TASK OBJECTIVE ->
There is a line below that contains "Windows Server 2019". Please reproduce it and all following lines exactly, through the final one.

PROVIDED RECORDS ->
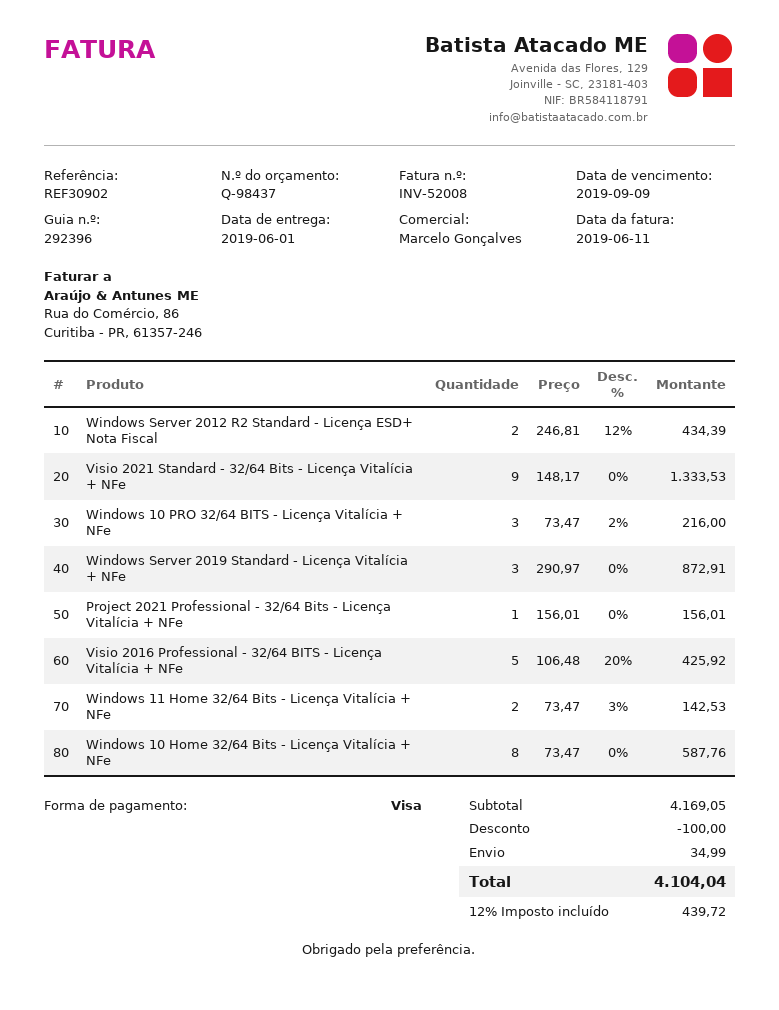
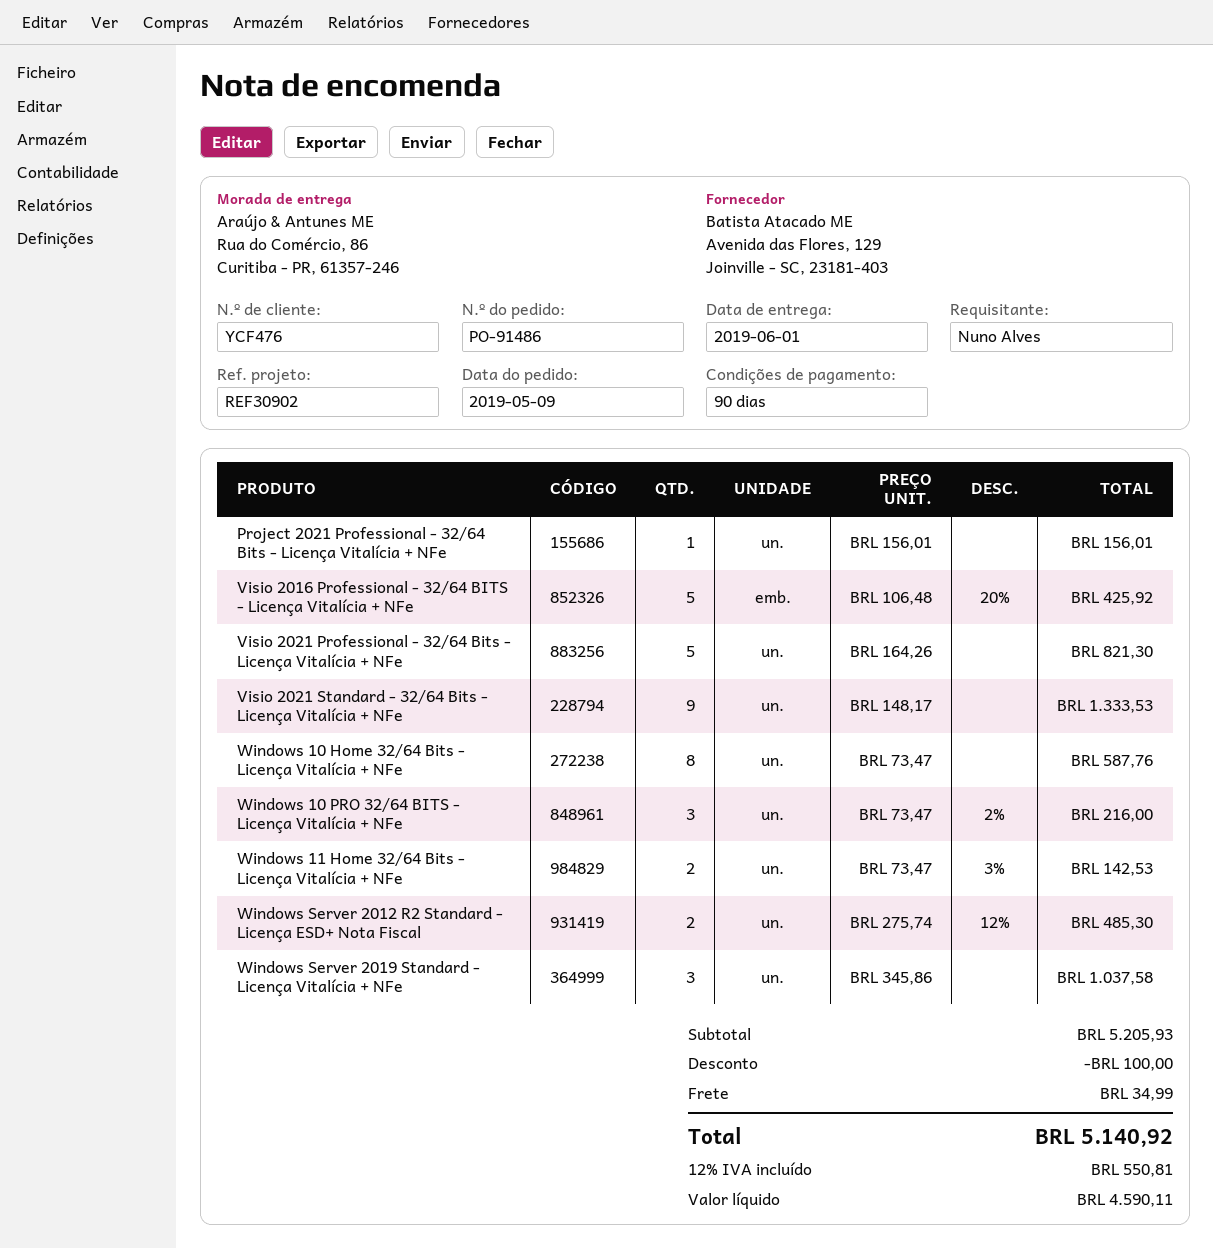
Windows Server 2012 R2 Standard - Licença ESD+ Nota Fiscal: 2 x 246.81 - 12% = 434.39 -> 2 x 275.74 - 12% = 485.30
Windows Server 2019 Standard - Licença Vitalícia + NFe: 3 x 290.97 = 872.91 -> 3 x 345.86 = 1037.58
Visio 2021 Professional - 32/64 Bits - Licença Vitalícia + NFe: none -> 5 x 164.26 = 821.30
subtotal: 4169.05 -> 5205.93
tax: 12% = 439.72 -> 12% = 550.81
total: 4104.04 -> 5140.92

RESPONSE ->
Windows Server 2019 Standard - Licença Vitalícia + NFe: 3 x 290.97 = 872.91 -> 3 x 345.86 = 1037.58
Visio 2021 Professional - 32/64 Bits - Licença Vitalícia + NFe: none -> 5 x 164.26 = 821.30
subtotal: 4169.05 -> 5205.93
tax: 12% = 439.72 -> 12% = 550.81
total: 4104.04 -> 5140.92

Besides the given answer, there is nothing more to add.